(Web page revision data)

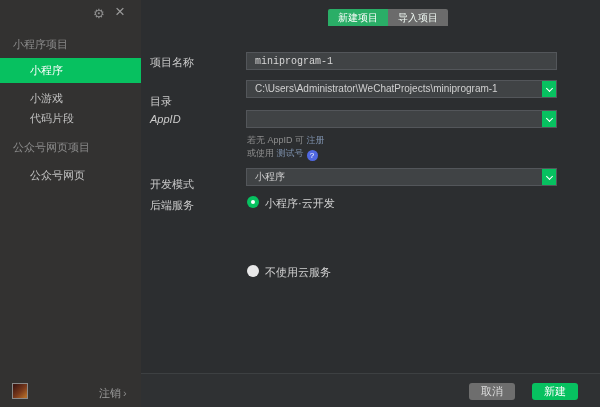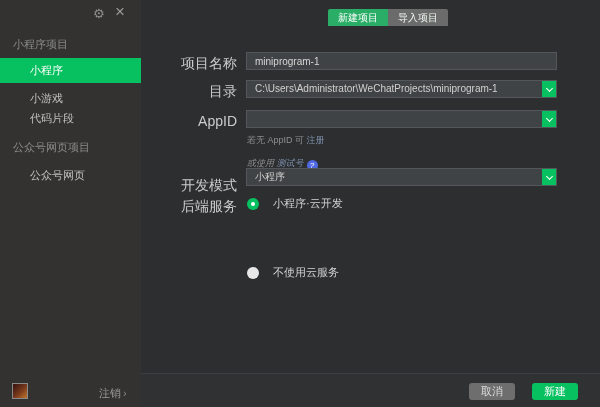"项目名称" .flabel { font-size: 14px -> 11px; text-align: right -> none }
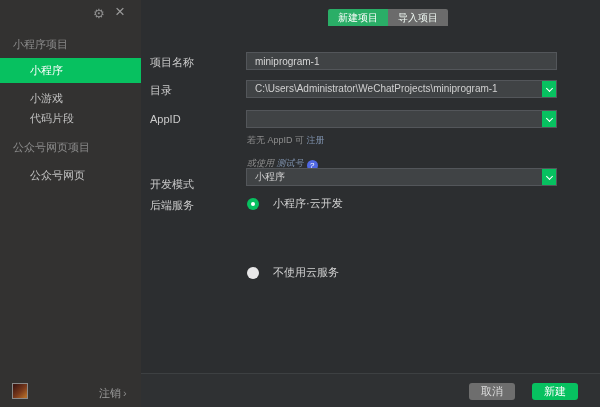"miniprogram-1" .field input { font-family: Liberation Sans, sans-serif -> Liberation Mono, monospace }
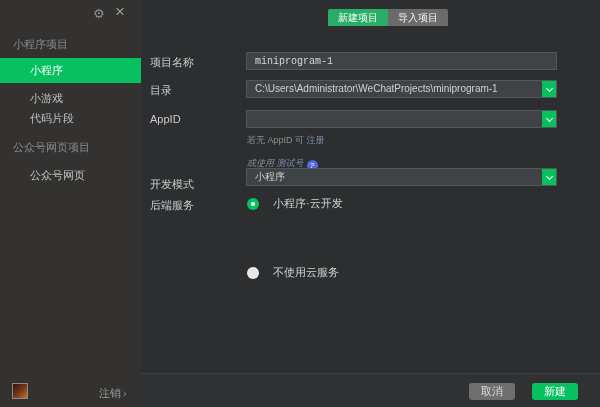"目录" div.flabel { top: 83px -> 94px }
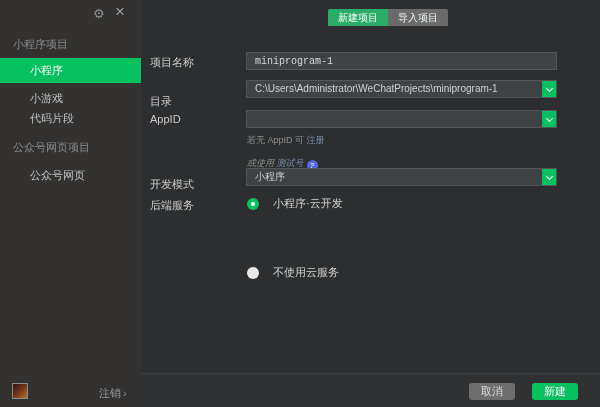"AppID" div.flabel { font-style: none -> italic }
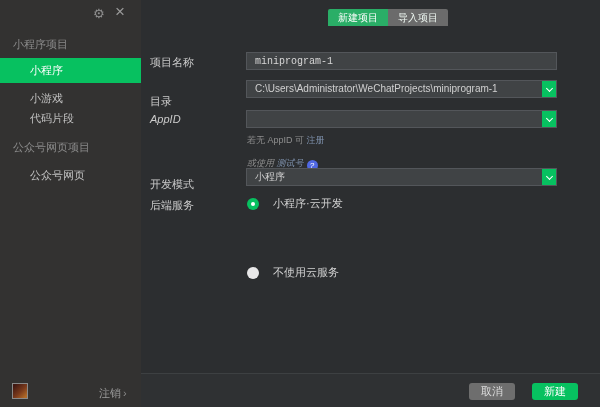"或使用 测试号 ?" div.help { font-style: italic -> none; top: 157px -> 147px }
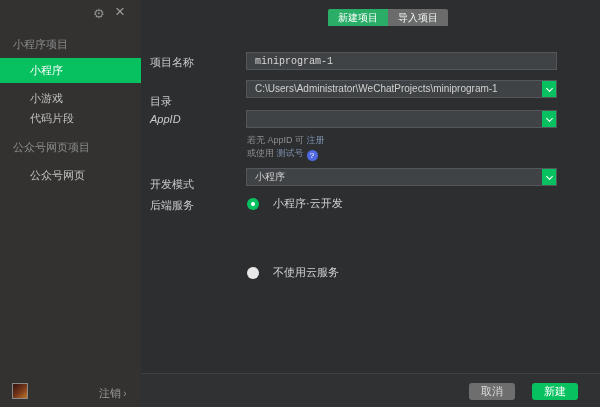"小程序·云开发" .radio-row { align-items: center -> none; gap: 8px -> none }
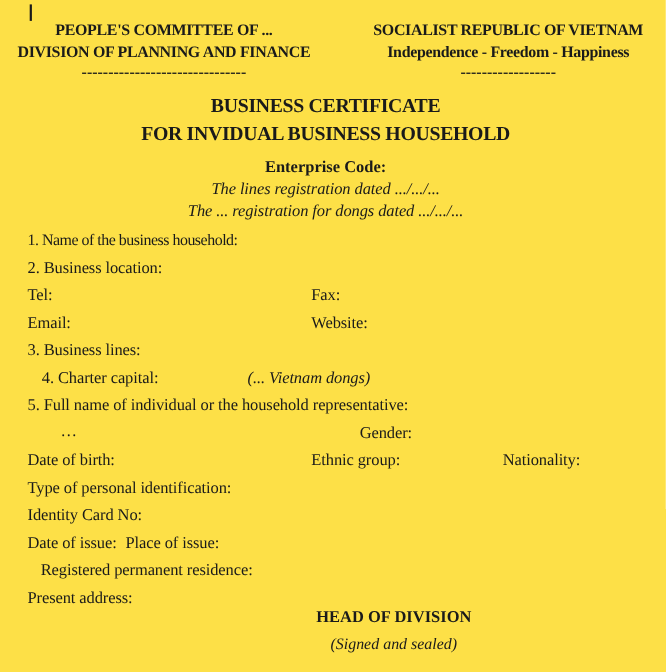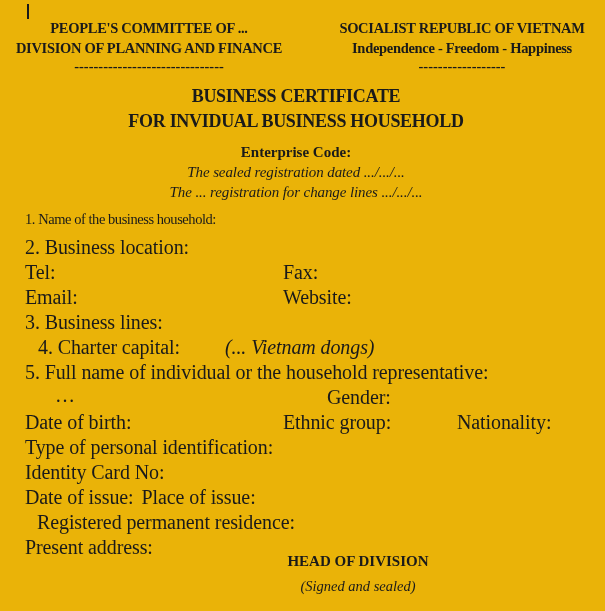"PEOPLE'S COMMITTEE OF ..." .page { background: #eab308 -> #fde047 }
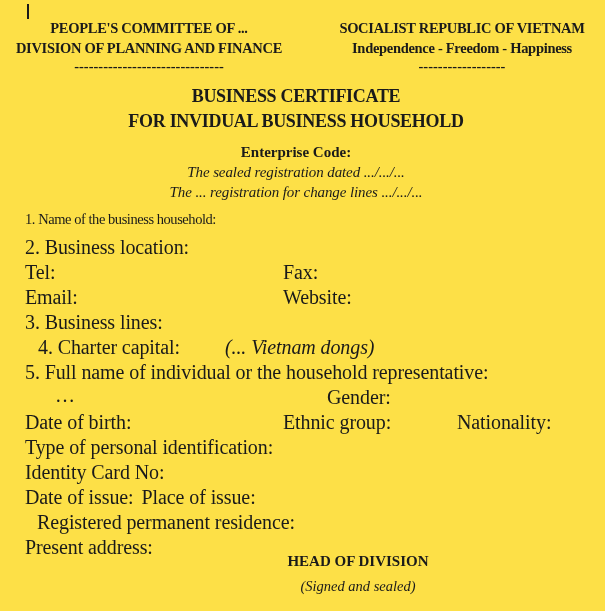"The sealed registration dated" div.abs { text: sealed -> lines }
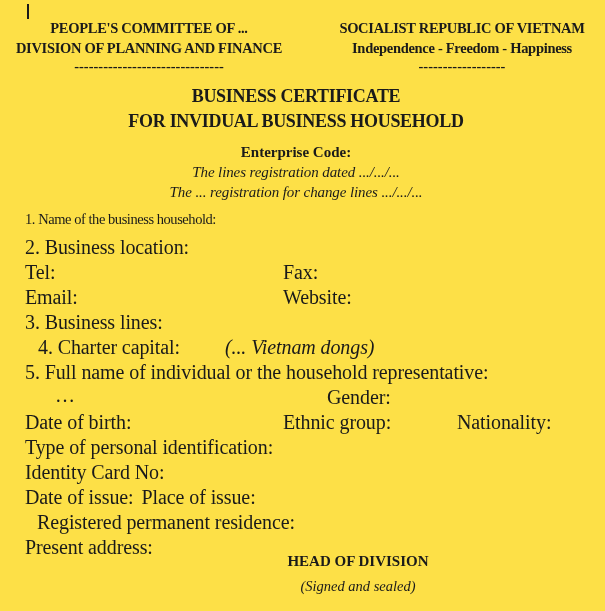"The ... registration for change" div.abs { text: change lines -> dongs dated }
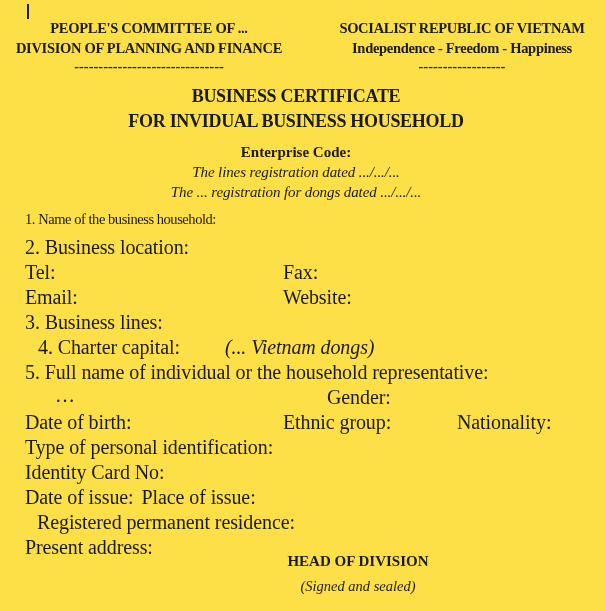"2. Business location:" .field { font-size: 20px -> 15px }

WHAT YOU WILL DO:
Write out the entries again, exactly as given, skipping any images.

RESPONSE BOX:
"项目名称" .flabel { font-size: 14px -> 11px; text-align: right -> none }
"miniprogram-1" .field input { font-family: Liberation Sans, sans-serif -> Liberation Mono, monospace }
"目录" div.flabel { top: 83px -> 94px }
"AppID" div.flabel { font-style: none -> italic }
"或使用 测试号 ?" div.help { font-style: italic -> none; top: 157px -> 147px }
"小程序·云开发" .radio-row { align-items: center -> none; gap: 8px -> none }
"PEOPLE'S COMMITTEE OF ..." .page { background: #eab308 -> #fde047 }
"The sealed registration dated" div.abs { text: sealed -> lines }
"The ... registration for change" div.abs { text: change lines -> dongs dated }
"2. Business location:" .field { font-size: 20px -> 15px }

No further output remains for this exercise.